The downside is all of the potential promotional opportunities the Cubs are gonna lose out on:
1. Whenever Montero catches, it’s “Dramamine Night” at Wrigley.
2. Half price tickets for anyone out on parole for grand theft.
3. Montero “Carnival” Night: The first 10,000 fans with fewer than six teeth get a Montero Bobble Head doll, which is just like a regular bobble head except the head doesn’t bobble, the right arm is missing, and the left hand is pointin’ a finger.
Anyway, the Montero-go-round has been shut down for the time being. In fact, last night could possibly be his last game in a big league uniform. I hope not. I got all my fingers and toes crossed that the Cards pull his sorry, whining, selfish ass off waivers.
Hey there, grease traps. You know, the missus happens to be a big fan of Chopped, a cooking show where the contestants have to make somethin’ tasty using surprise ingredients. If they don’t, they get eliminated … or chopped. Clever.
It got me thinkin’ about the Cubs, and how every season is like a mystery basket full of ingredients — winning streaks, slumps, heroes and goats, dazzling plays, mental errors and player chemistry. No matter what’s in your basket, though, you gotta put somethin’ on the field that can win. If you don’t, you get chopped. Or you’re the Phillies.

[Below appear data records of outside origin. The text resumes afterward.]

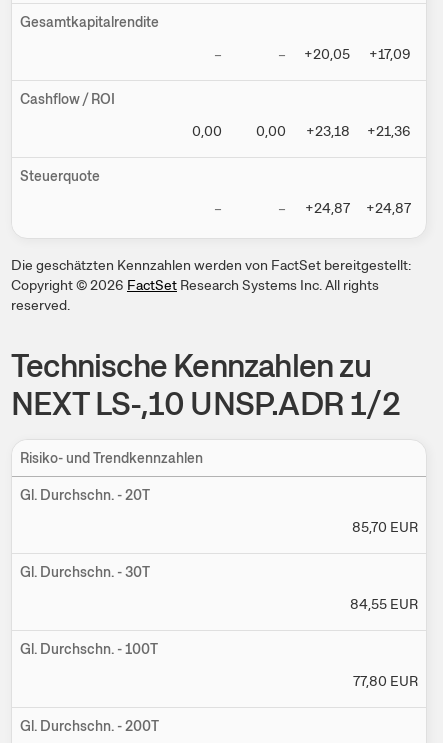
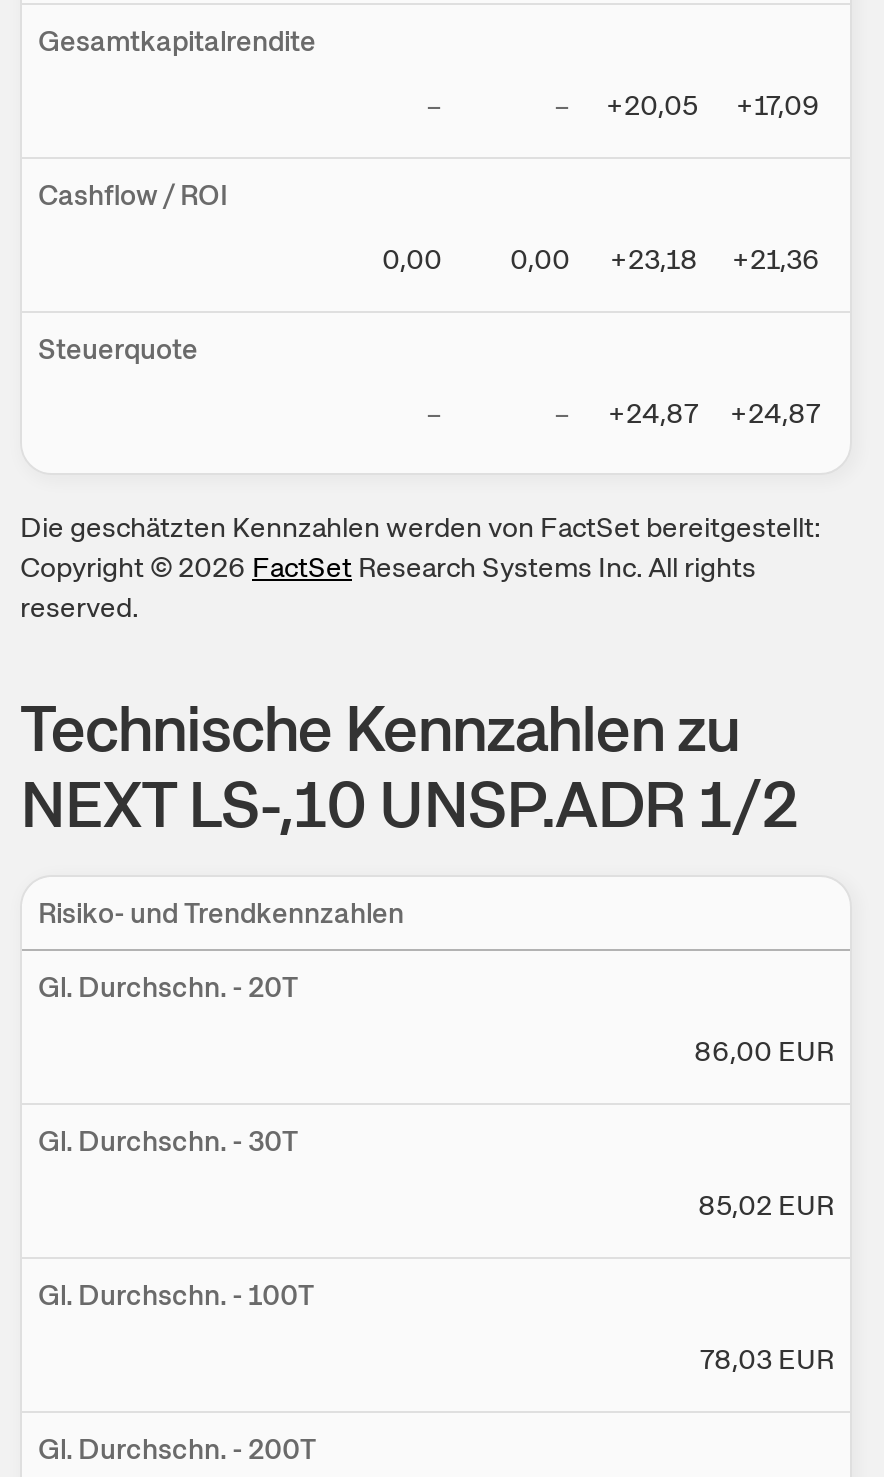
- 85,70 EUR
+ 86,00 EUR

- 84,55 EUR
+ 85,02 EUR

- 77,80 EUR
+ 78,03 EUR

This season, the Cubs haven’t exactly been turnin’ the baseball world on its tastebuds. In fact, last night’s roasting of the Marlins — tasty as it was — was little more than one of those amusing bush things you get at a place like Alinea. It was a taste; somethin’ to get your appetite going. Problem is … you never know if they’re gonna follow it up with a gigantic slice of chocolate covered winning streak, or a dried out, nasty tastin’, stick-in-the-throat, pathetic two hit loss.
That’s been the recipe so far this year — outlined below — and it’s left a pretty bad taste in my mouth. I don’t know about you, but it wouldn’t break my heart if Maddon figured out how to serve up some of that 2016-style, deep dish Cubbie pie.
CUBS RECIPE FOR DISASTER
(Serves approximately 3 million people)
1 fresh World Series champion baseball team
1/2 (approx.) season of baseball
1 disabled list
Remove any remaining glory from last year’s championship team and discard. Separate out Kyle Schwarber, Addison Russell, Jason Heyward and Ben Zobrist and set aside. Combine the 37 wins and the 35 losses until they reach an average consistency. Remove the skin from Jason Heyward’s hand, and fully strain one of Ben Zobrist’s wrists. Add both to the Disabled List. Let chill for 10 days. While chilling, bring Addison Russell’s marriage to a boil and spread it out all over the newspapers. Finally, take one partially seasoned Kyle Schwarber and send him down to Triple-A, Iowa. Sprinkle the remaining ingredients with errors or until fully bland.
May cause indigestion, headaches, hair loss and occasional bouts of Tourette’s Syndrome.
Now I don’t think it’s time to go full on Gordon Ramsay or anything just yet. There’s a lotta baseball left. Plenty of time for the Cubs to whip up a batch of wins and make it to the playoffs. But they better turn the heat up pretty soon if they wanna pair any champagne with their season.